Sandra Murdock is a writer based in Dartmouth, N.S. (Arleigh Hood)

About Sandra: Born to a military family, Sandra Murdock grew up across Canada and in Germany. After graduate studies in Belfast, Northern Ireland and St. John's, N.L., Murdock left academia to work with newcomers to Canada. She currently teaches English at an immigrant settlement agency. She's published poetry in Echolocation and The Antigonish Review, and is currently working on a creative nonfiction collection about her experiences with an alcoholic loved one. She lives with her son in Dartmouth, N.S., on the unceded traditional territory of the Mi'kmaw people.

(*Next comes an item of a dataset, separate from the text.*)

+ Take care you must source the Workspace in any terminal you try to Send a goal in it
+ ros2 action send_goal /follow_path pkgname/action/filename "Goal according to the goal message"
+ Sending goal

Why she wrote Easy Family Dinners: "I've been trying to write about what it was like losing a loved one to addiction. I want to explore and understand the grief and confusion I felt witnessing someone I loved change under the influence of this disease that thrives on silence and manipulation. This story gave me a kind of snapshot of everything that seemed to be falling apart around me while I was trying so hard to keep it together, act normal and, of course, fix it. I was always trying to figure out what to say whilst frantically trying to understand what was happening. Every mundane moment was charged with hope and despair."

True Trans by Lee Thomas

Lee Thomas is an international speaker, writer and advocate. They are based in Calgary, Alta. (Shilo McCavour)

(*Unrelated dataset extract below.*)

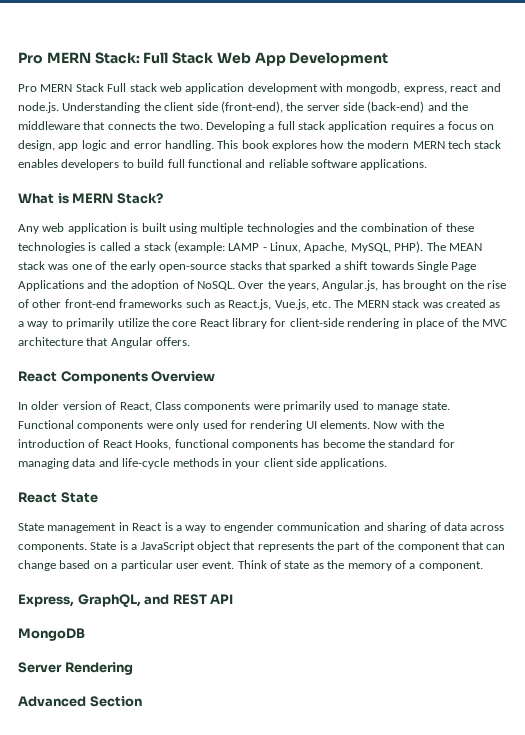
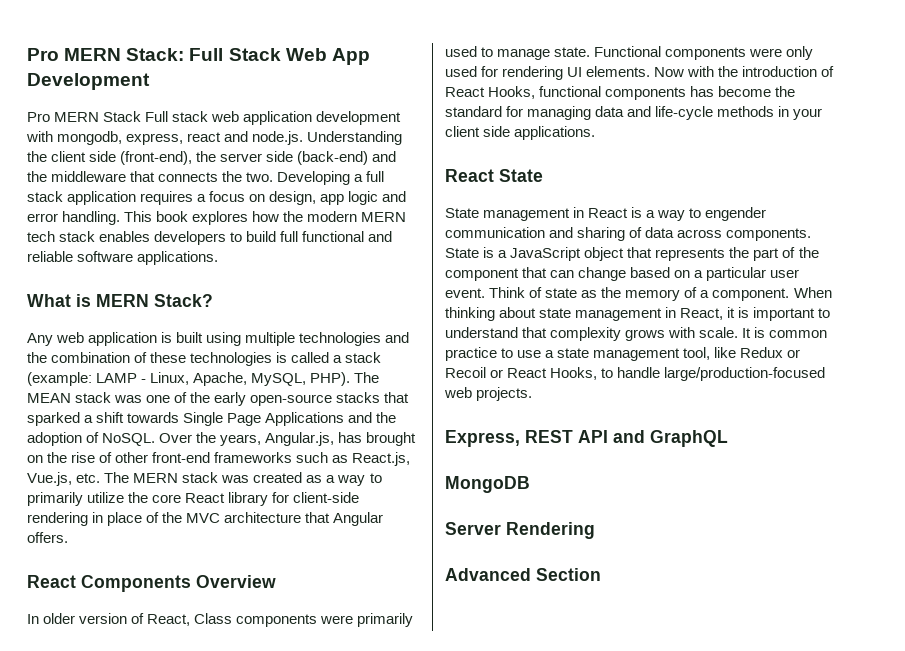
+ When thinking about state management in React, it is important to understand that complexity grows with scale. It is common practice to use a state management tool, like Redux or Recoil or React Hooks, to handle large/production-focused web projects.
- Express, GraphQL, and REST API
+ Express, REST API and GraphQL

About Lee: Lee Thomas is an international speaker, writer and advocate currently based in Calgary, Alta. They speak to groups of all ages and sizes about mental health and LGBTQ+ issues, with a particular focus on stigma reduction and youth mental health. Thomas is a Mental Health First Aid instructor, ASIST trainer, two-time TEDx speaker and founder of the #MyDefinition poster campaign. When they are not doing mental health or LGBTQ+ stuff, you can usually find them updating their dog's Instagram account (yes, really).

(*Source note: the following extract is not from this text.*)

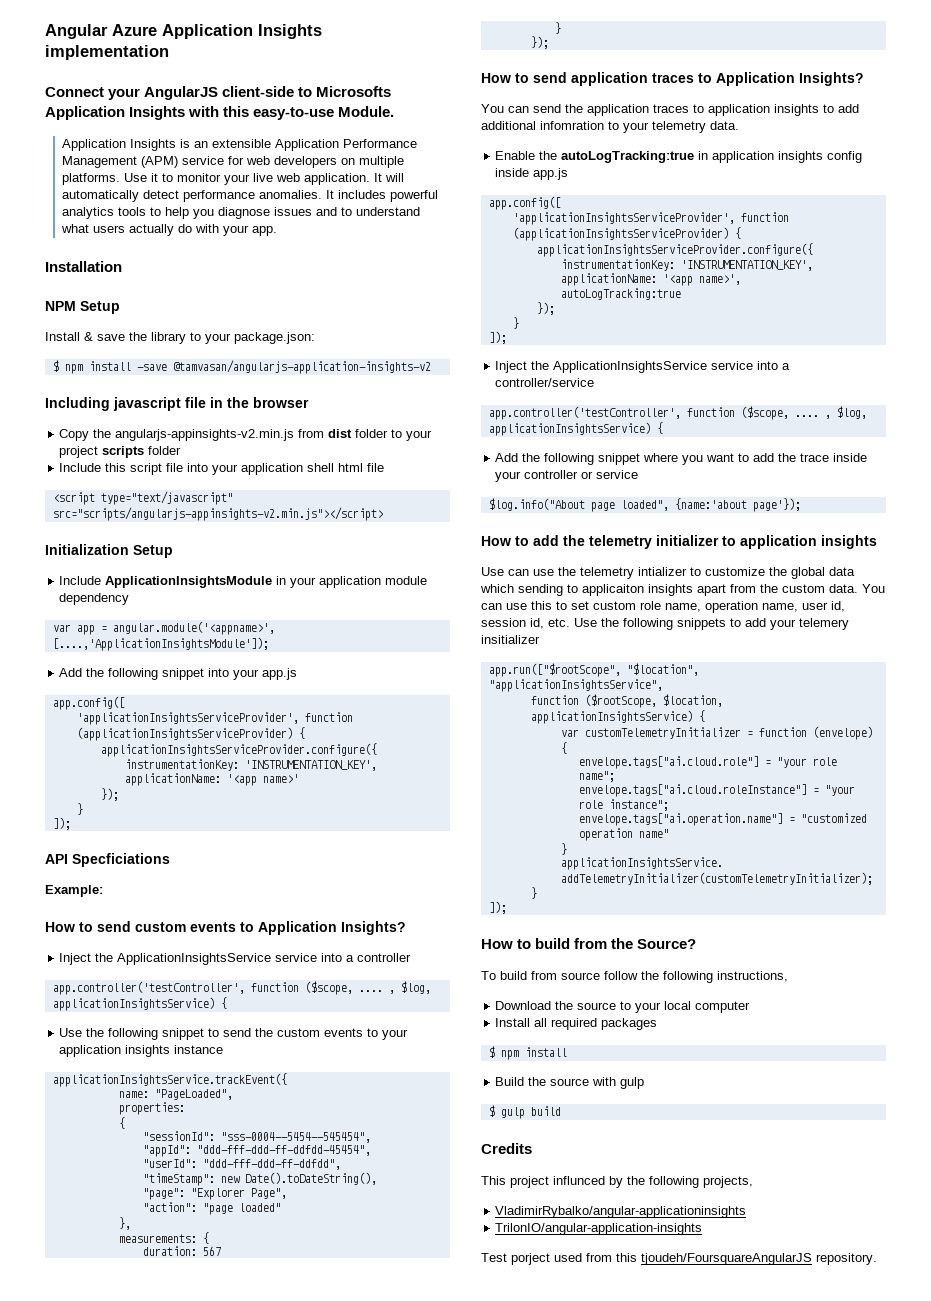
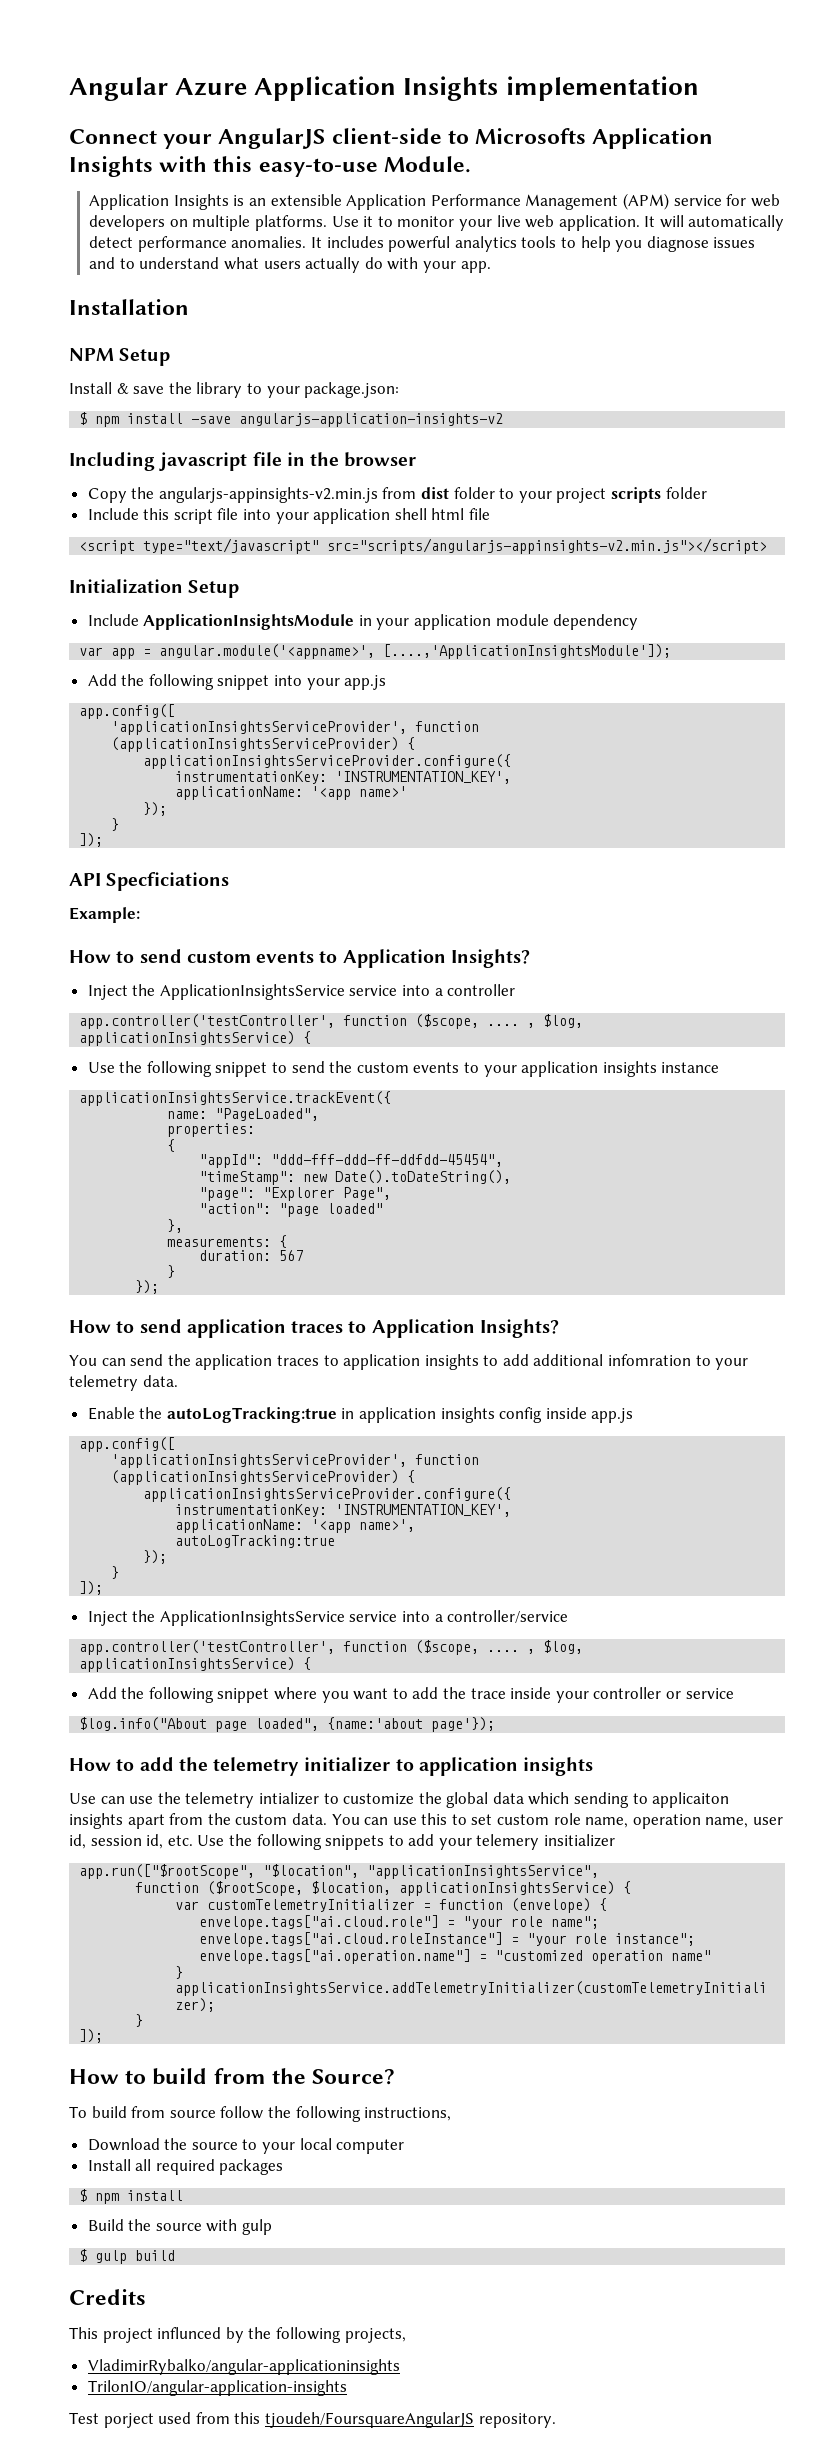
- $ npm install -save @tamvasan/angularjs-application-insights-v2
+ $ npm install -save angularjs-application-insights-v2
- "sessionId": "sss-0004--5454--545454",
- "userId": "ddd-fff-ddd-ff-ddfdd",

Why they wrote True Trans: "Ever since I was young, I've used writing as a coping mechanism, a way to understand experiences that I can't make sense of otherwise. This was a particularly difficult moment for me, so I did what I always do — I wrote about it. A lot of trans ​people experience mistreatment by medical professionals, and my story is certainly just one small example of that. It really hurts to work so hard on validating yourself, only to have someone you trust stomp all over it — especially when that person is in a position to decide whether or not you get the help you need."

To see the finalists for the French competition, go to Prix du récit Radio-Canada.

The 2017 CBC Nonfiction Prize winner was Becky Blake for her story Trust Exercise.

The CBC Literary Prizes have been recognizing Canadian writers since 1979. Past winners include Michael Ondaatje, Carol Shields, Michael Winter and Frances Itani.